**WHAT TO DO**. When the string "para" is part of a line in the data below, report the whole line.

-=-=-=-=-

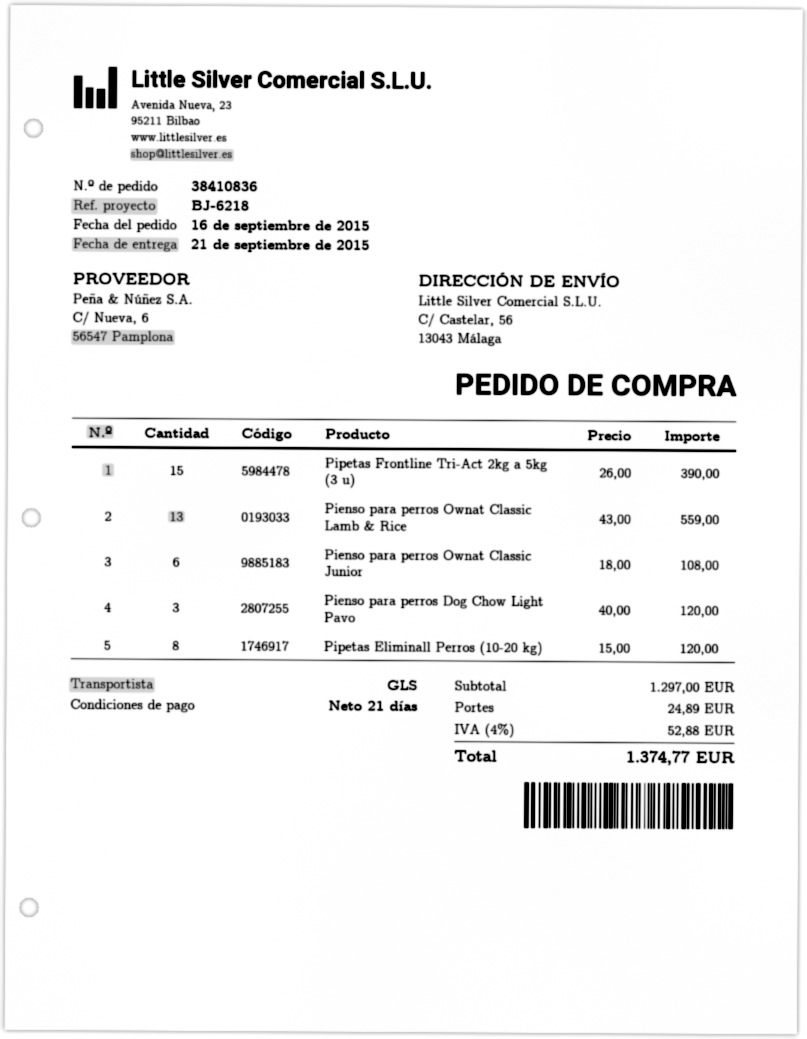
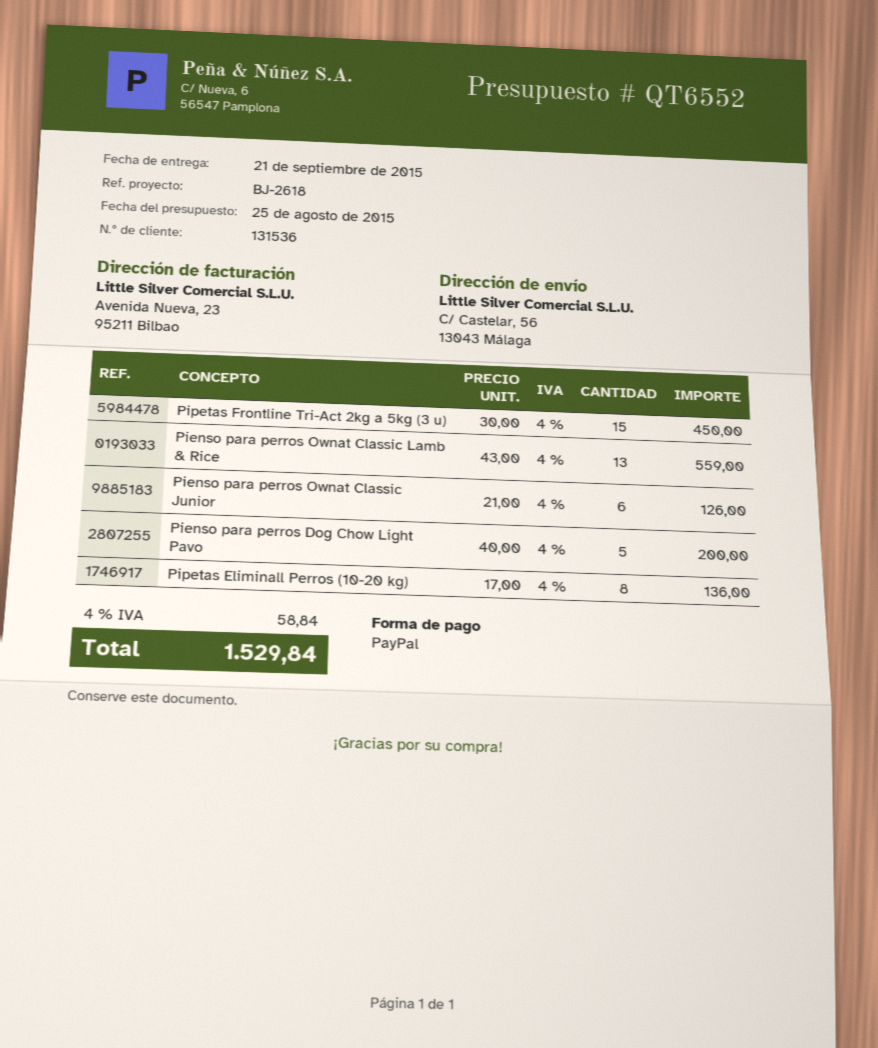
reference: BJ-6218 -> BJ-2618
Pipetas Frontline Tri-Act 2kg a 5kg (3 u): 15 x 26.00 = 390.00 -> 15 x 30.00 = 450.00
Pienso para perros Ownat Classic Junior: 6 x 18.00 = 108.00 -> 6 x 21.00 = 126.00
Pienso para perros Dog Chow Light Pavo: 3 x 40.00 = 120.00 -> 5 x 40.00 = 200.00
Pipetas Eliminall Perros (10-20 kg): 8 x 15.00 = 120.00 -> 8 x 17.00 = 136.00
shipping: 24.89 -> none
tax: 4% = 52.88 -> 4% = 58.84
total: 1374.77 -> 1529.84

-=-=-=-=-

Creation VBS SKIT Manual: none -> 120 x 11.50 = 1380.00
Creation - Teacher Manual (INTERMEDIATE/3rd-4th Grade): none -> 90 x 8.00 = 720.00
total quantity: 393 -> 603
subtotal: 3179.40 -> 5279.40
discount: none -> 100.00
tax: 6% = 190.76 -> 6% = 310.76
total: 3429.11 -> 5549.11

-=-=-=-=-

**FINISHED TASK**.
Pienso para perros Ownat Classic Junior: 6 x 18.00 = 108.00 -> 6 x 21.00 = 126.00
Pienso para perros Dog Chow Light Pavo: 3 x 40.00 = 120.00 -> 5 x 40.00 = 200.00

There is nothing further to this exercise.